Visa vuole costruire le infrastrutture per il lending nella finanza onchain il nuovo nome di DeFi
- 16 Ottobre 2025
- Posted by: Tony
- Categoria: Crypto, Mercati
Visa ha costruito la più grande rete di pagamento globale, attraverso cui transitano quasi 16 trilioni di dollari in transazioni. Ora l’azienda intende applicare lo stesso modello al settore dei prestiti nella finanza decentralizzata, nota come DeFi.
Un rapporto intitolato Stablecoins Beyond Payments: The Onchain Lending Opportunity presenta la finanza decentralizzata sotto una nuova denominazione: “onchain finance“. Questa ribrandizzazione mira a rendere il credito decentralizzato più compatibile con le istituzioni finanziarie, in particolare nell’era del GENIUS Act, un quadro normativo focalizzato sull’innovazione finanziaria. Il documento illustra inoltre come banche e fondi di credito privati possano integrarsi in questo nuovo ecosistema.
Visa progetta che le istituzioni operino come fornitori di liquidità per i protocolli di prestito programmabili, mentre l’azienda fornisce dati, strumenti di conformità e infrastrutture per rendere possibile questa collaborazione. Il noto nome e l’affidabilità della rete di Visa potrebbero attrarre capitali istituzionali, potenzialmente di migliaia di miliardi di dollari, a partecipare all’ecosistema.
Il documento di Visa segna un netto cambio di strategia, spostandosi dall’ambito sperimentale della criptovaluta verso la creazione di infrastrutture per istituzioni tradizionali. L’azienda sottolinea come il mercato emergente della “onchain finance” abbia già erogato oltre 670 miliardi di dollari in prestiti tramite stablecoin dal 2020, con i livelli di attività di prestito che hanno raggiunto picchi importanti a metà del 2025.
Visa considera questa crescita una prova che le stablecoin hanno superato il ruolo di semplici strumenti di scambio, diventando la spina dorsale dei mercati del credito automatizzati, capaci di funzionare ininterrottamente e di regolare le operazioni in modo immediato.
Esempi concreti di credito onchain
Per esemplificare il modello, il rapporto evidenzia tre casi in cui il credito basato su stablecoin è già operativo su larga scala.
Morpho, definito come un “meta-livello” di liquidità, collega portafogli istituzionali ed exchange quali Coinbase, Ledger e Bitpanda. La piattaforma consente ai prenditori di prestiti di offrire bitcoin tokenizzati come garanzia per ottenere finanziamenti in USDC.

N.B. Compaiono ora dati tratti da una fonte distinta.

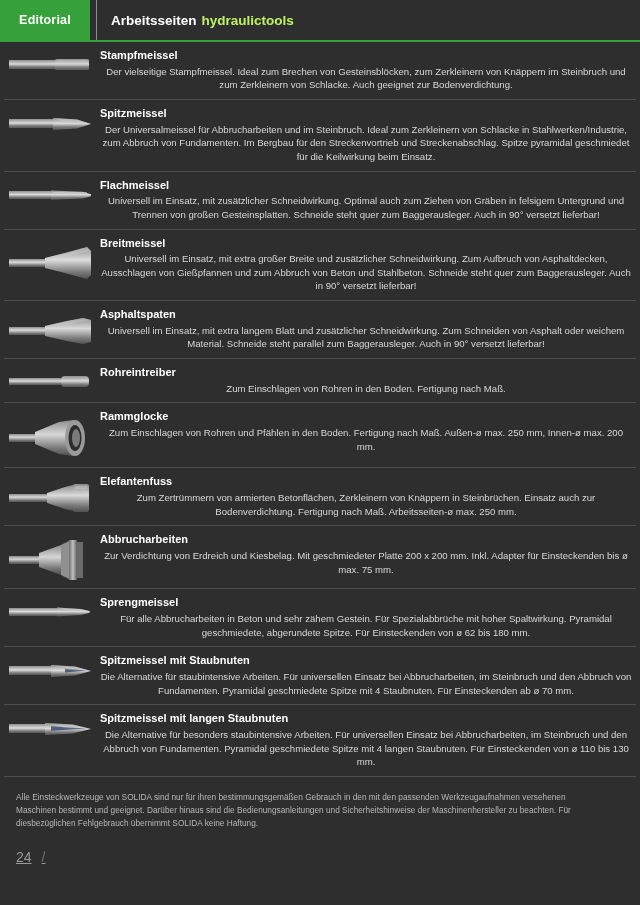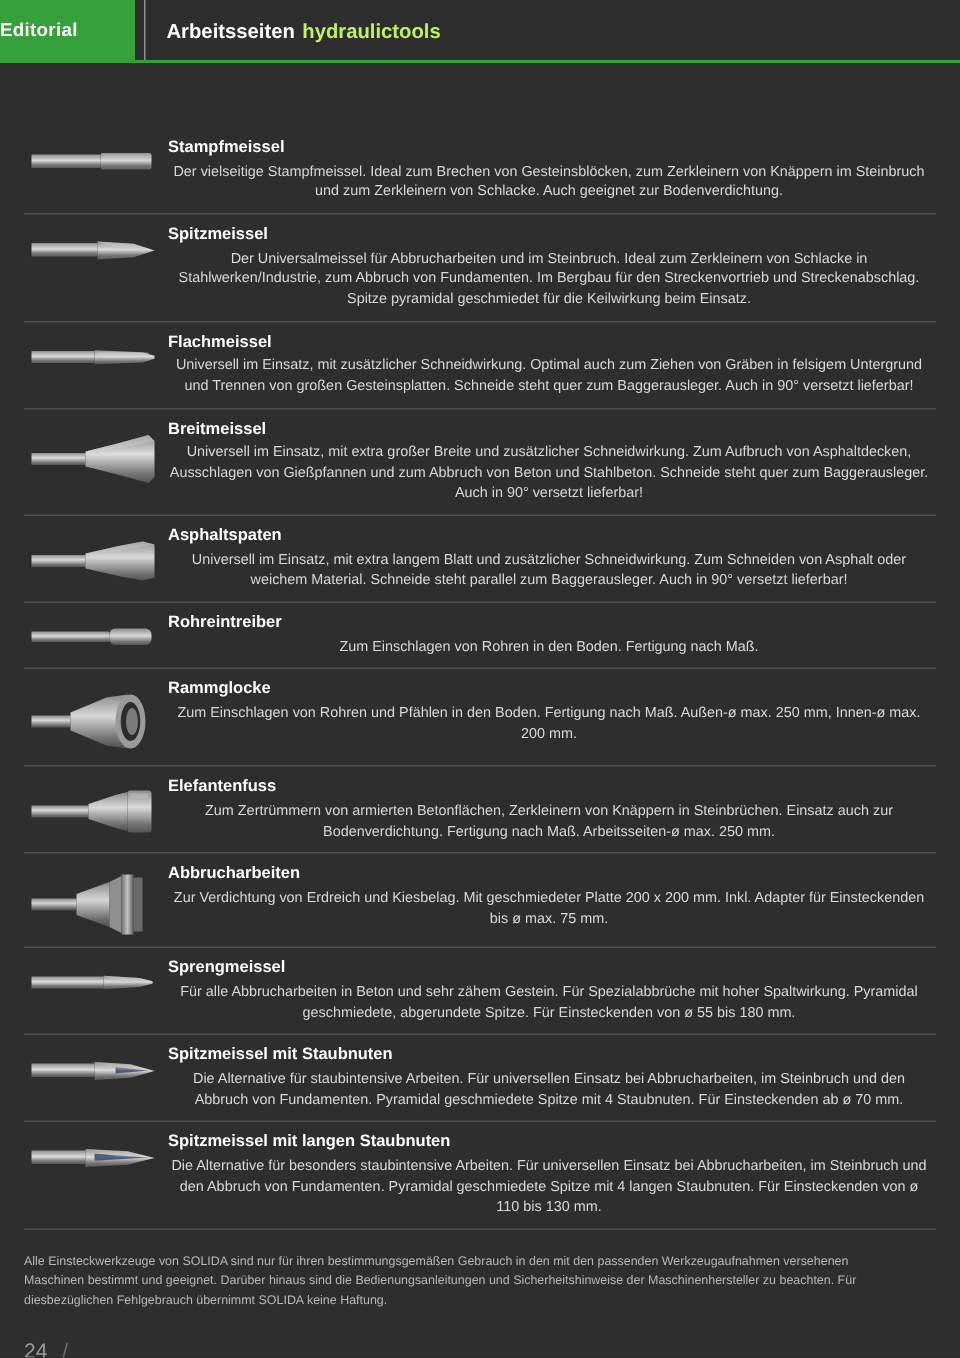--- a/index.html
+++ b/index.html
@@ -24,20 +24,21 @@
     background: #2e2e2e;
   }
   .header-tab {
     width: 90px;
     background: #36a03a;
     color: #ffffff;
     font-size: 12.5px;
     font-weight: bold;
     display: flex;
     align-items: center;
+    justify-content: center;
     letter-spacing: .2px;
   }
   .header-title {
     flex: 1;
     display: flex;
     align-items: center;
     padding-left: 14px;
     color: #ffffff;
     font-size: 13.5px;
     font-weight: bold;
@@ -49,22 +50,21 @@
     margin-left: 5px;
   }
   .header-rule {
     height: 2px;
     background: #36a03a;
     margin: 0 0 0 0;
   }
 
   
   .content {
-    padding: 0 16px;
-    margin-top: 43px;
+    padding: 0 4px;
   }
   .item {
     display: flex;
     align-items: flex-start;
     border-bottom: 1px solid #4d4d4d;
     padding: 7px 0 7px 0;
   }
   .item:last-of-type { border-bottom: 1px solid #4d4d4d; }
 
   .tool-cell {
@@ -352,21 +352,21 @@
                 <stop offset="1" stop-color="#565656"></stop>
             </linearGradient>
           </defs>
           <rect x="2" y="6" width="48" height="8" fill="url(#g10)"></rect>
           <path d="M50 5.5 L74 7 L82 9 Q84 10 82 11 L74 13 L50 14.5 Z" fill="url(#g10)"></path>
           <path d="M50 5.5 L74 7 L82 9 L62 9.5 Z" fill="#c9c9c9" opacity=".5"></path>
         </svg>
       </div>
       <div class="text-cell">
         <p class="tool-title">Sprengmeissel</p>
-        <p class="tool-desc">Für alle Abbrucharbeiten in Beton und sehr zähem Gestein. Für Spezialabbrüche mit hoher Spaltwirkung. Pyramidal geschmiedete, abgerundete Spitze. Für Einsteckenden von ø 55 bis 180 mm.</p>
+        <p class="tool-desc">Für alle Abbrucharbeiten in Beton und sehr zähem Gestein. Für Spezialabbrüche mit hoher Spaltwirkung. Pyramidal geschmiedete, abgerundete Spitze. Für Einsteckenden von ø 62 bis 180 mm.</p>
       </div>
     </div>
 
     <div class="item">
       <div class="tool-cell">
         <svg class="tool" width="86" height="22" viewBox="0 0 86 22">
           <defs>
             <linearGradient id="g11" x1="0" y1="0" x2="0" y2="1">
               <stop offset="0" stop-color="#8e8e8e"></stop>
                 <stop offset=".45" stop-color="#dcdcdc"></stop>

Credit Coop, con cui Visa collabora direttamente, utilizza smart contract per segmentare e ridistribuire crediti derivanti da fatture commerciali.
Infine, Huma Finance facilita prestiti di capitale circolante transfrontalieri, automatizzando i pagamenti ai fornitori e riutilizzando la liquidità per generare rendimenti annuali a doppia cifra.
La strategia di Visa nel mercato del credito onchain
Il rapporto rivela che la strategia di Visa è molto simile a quella adottata nel settore finanziario tradizionale (TradFi): la società non intende emettere token né finanziare direttamente prestiti, ma si propone come fornitore tecnologico senza assumere rischi legati al credito nei confronti delle controparti.
Il focus è quindi sul controllo delle infrastrutture essenziali, quali API, sistemi analitici e piattaforme di regolamento, che consentano ai crediti programmabili di interfacciarsi con il mondo finanziario convenzionale. Visa non vuole intervenire direttamente nei progetti crypto, ma facilitare il collegamento tra questi e il sistema finanziario tradizionale.
Così come ha trasformato i pagamenti con carte in una rete globale, Visa intende proporsi ora come la piattaforma infrastrutturale di riferimento per il credito programmabile e la finanza onchain.